И с горьким упреком Распутин описывает, как Илья и Михаил пьют водку в предбаннике, не закусывая, и говорят о необходимости и потребности выпить, особенно Михаил: «…Теперь так думаю: хорошее это дело или плохое, а мне от него всё равно некуда деться… Мы ведь её пьем, пока не напьёмся, будто это вода… Жизнь теперь совсем другая, всё, посчитай, переменилось, а они, эти изменения, у человека добавки потребовали. Мы сильно устаём от работы, как чёрт знает от чего. Я вот неделю прожил и уж кое-как ноги таскаю, мне тяжело. А выпил – будто в бане помылся, сто пудов с себя сбросил. Знаю, что виноват кругом на сто двадцать рядов: дома с бабой поругался, последние деньги спустил, на работе прогулов наделал, по деревне ходил – попрошайничал – стыдно, глаз не поднять… Ничего впереди нету, сплошь одно и то же… А выпил – как на волю попал, освобожденье наступило… Я говорю, что дружно жили, все вместе переносили – и плохое, и хорошее. Правда что колхоз. А теперь каждый по себе. Что ты хочешь: свои уехали, чужие понаехали. Я теперь в родной деревне многих не знаю, кто они такие есть. Вроде и сам чужой стал, в незнакомую местность переселился…» Так деревенский человек, оторвавшись от родовых корней, от народной нравственности, старается оправдать то, чем он регулярно занимается. Сам себя разоблачает, но и хорошо понимает всю трагедию пьющего человека, который оказался чужим в своей родной деревне, а отсюда и разоблачения самого себя и всех пьющих.

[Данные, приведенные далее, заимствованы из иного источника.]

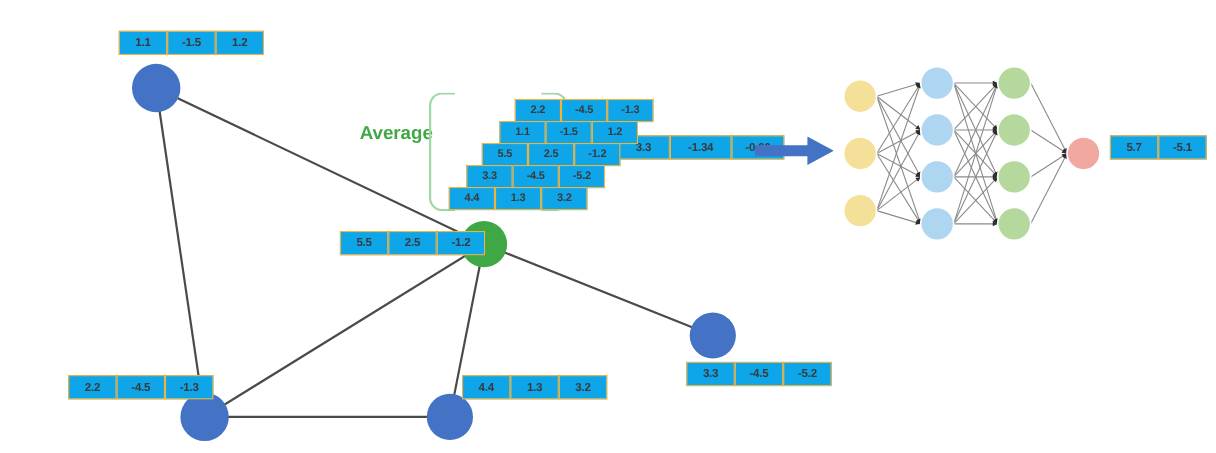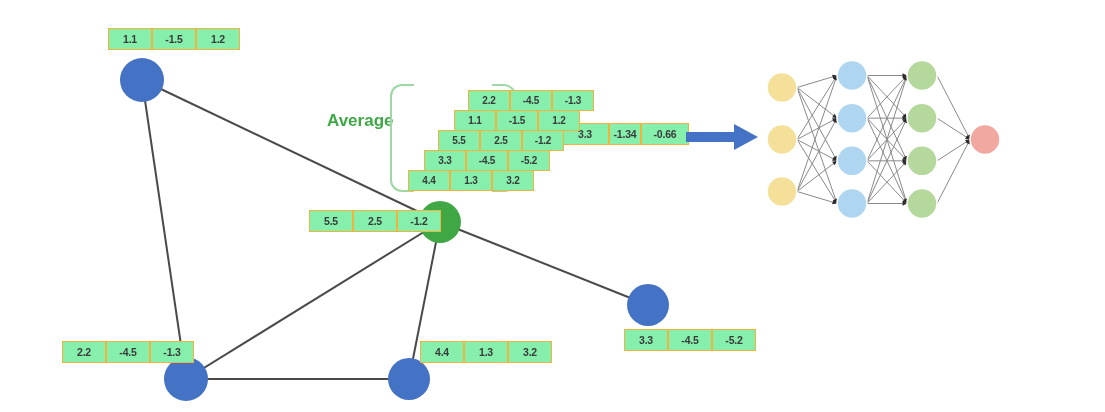--- a/index.html
+++ b/index.html
@@ -18,7 +18,7 @@
 
   
   .vec{position:absolute;display:flex;}
-  .cell{border:1.6px solid #f2b33d;background:#86efac;
+  .cell{border:1.6px solid #f2b33d;background:#0ea5e9;
         box-sizing:border-box;display:flex;align-items:center;
         justify-content:center;font-size:10.5px;font-weight:bold;
         color:#3a3a3a;letter-spacing:-.2px;}

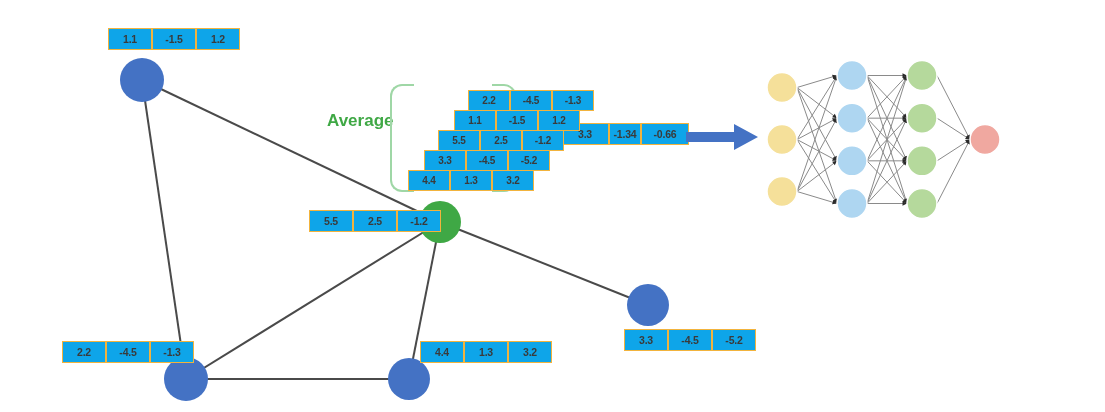--- a/index.html
+++ b/index.html
@@ -141,7 +141,7 @@
 
   <div class="vec res" id="result-vec" style="left:561px;top:123px;">
       <div class="cell" style="width: 48px;">3.3</div>
-      <div class="cell" style="width: 32px;">-1.34</div>
+      <div class="cell" style="width: 56px;">-1.34</div>
       <div class="cell" style="width: 48px;">-0.66</div>
     </div>
 

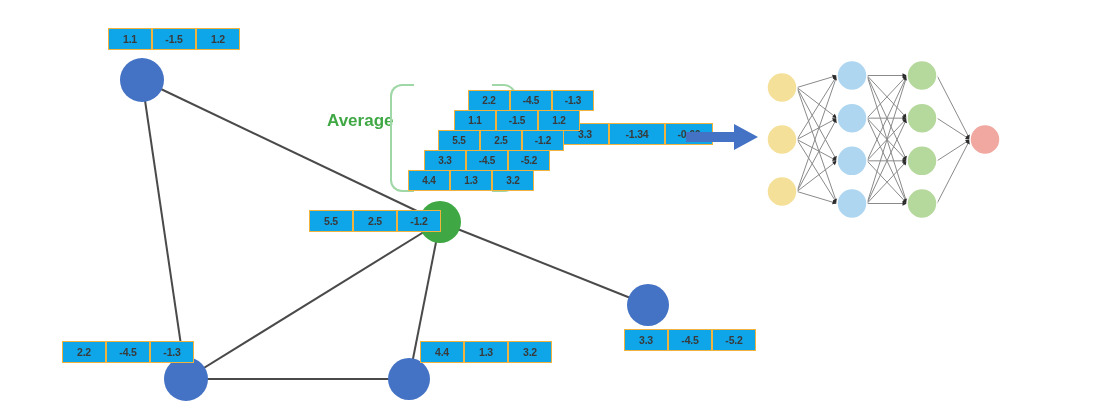--- a/index.html
+++ b/index.html
@@ -228,6 +228,10 @@
       <circle cx="225" cy="77.5" r="15" fill="#f0a8a0" stroke="#ffffff" stroke-width="1.5"></circle>
     </svg>
 
+  <div class="vec out" id="output-vec" style="left:1009px;top:123px;">
+      <div class="cell">5.7</div>
+      <div class="cell">-5.1</div>
+    </div>
 
 </div>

Вскоре дети поняли, что они рано приехали её хоронить, мать ещё жива, они попрощались и уехали. «Они нехорошие», – подвела итог их пребыванию Нинка, дочь Михаила. Остался лишь Михаил, который продолжал себя казнить и называть себя дураком:
«Лежи, мать, лежи и ни о чём не думай. Не сердись на меня сильно. Дурак я».
Старуха слушала и не отвечала и уже не знала, могла она ответить или нет. Ей хотелось спать. Глаза у неё смыкались. До вечера, до темноты, она их несколько раз ещё открывала, но ненадолго, только чтобы вспомнить, где она была.
Ночью старуха умерла» (Там же. С. 288).